Data under study:
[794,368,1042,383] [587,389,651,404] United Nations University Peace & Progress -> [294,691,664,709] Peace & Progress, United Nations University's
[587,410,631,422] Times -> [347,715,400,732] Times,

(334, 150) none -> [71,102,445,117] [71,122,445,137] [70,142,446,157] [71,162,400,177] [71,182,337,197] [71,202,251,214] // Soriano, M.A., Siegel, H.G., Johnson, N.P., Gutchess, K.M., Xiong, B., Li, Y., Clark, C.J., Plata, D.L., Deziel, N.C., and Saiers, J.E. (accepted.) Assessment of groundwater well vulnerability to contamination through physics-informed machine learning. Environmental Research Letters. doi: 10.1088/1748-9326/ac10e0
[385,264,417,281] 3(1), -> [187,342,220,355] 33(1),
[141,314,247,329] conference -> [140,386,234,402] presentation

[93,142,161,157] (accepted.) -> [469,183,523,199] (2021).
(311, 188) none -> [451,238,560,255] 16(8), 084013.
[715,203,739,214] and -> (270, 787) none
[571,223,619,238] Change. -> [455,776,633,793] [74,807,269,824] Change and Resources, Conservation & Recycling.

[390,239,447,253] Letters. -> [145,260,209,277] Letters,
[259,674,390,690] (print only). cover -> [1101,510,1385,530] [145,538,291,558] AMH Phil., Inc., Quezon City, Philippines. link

Problem details: Search the entries above for "accepted". Show every line that has it.

Result below:
(334, 150) none -> [71,102,445,117] [71,122,445,137] [70,142,446,157] [71,162,400,177] [71,182,337,197] [71,202,251,214] // Soriano, M.A., Siegel, H.G., Johnson, N.P., Gutchess, K.M., Xiong, B., Li, Y., Clark, C.J., Plata, D.L., Deziel, N.C., and Saiers, J.E. (accepted.) Assessment of groundwater well vulnerability to contamination through physics-informed machine learning. Environmental Research Letters. doi: 10.1088/1748-9326/ac10e0
[93,142,161,157] (accepted.) -> [469,183,523,199] (2021).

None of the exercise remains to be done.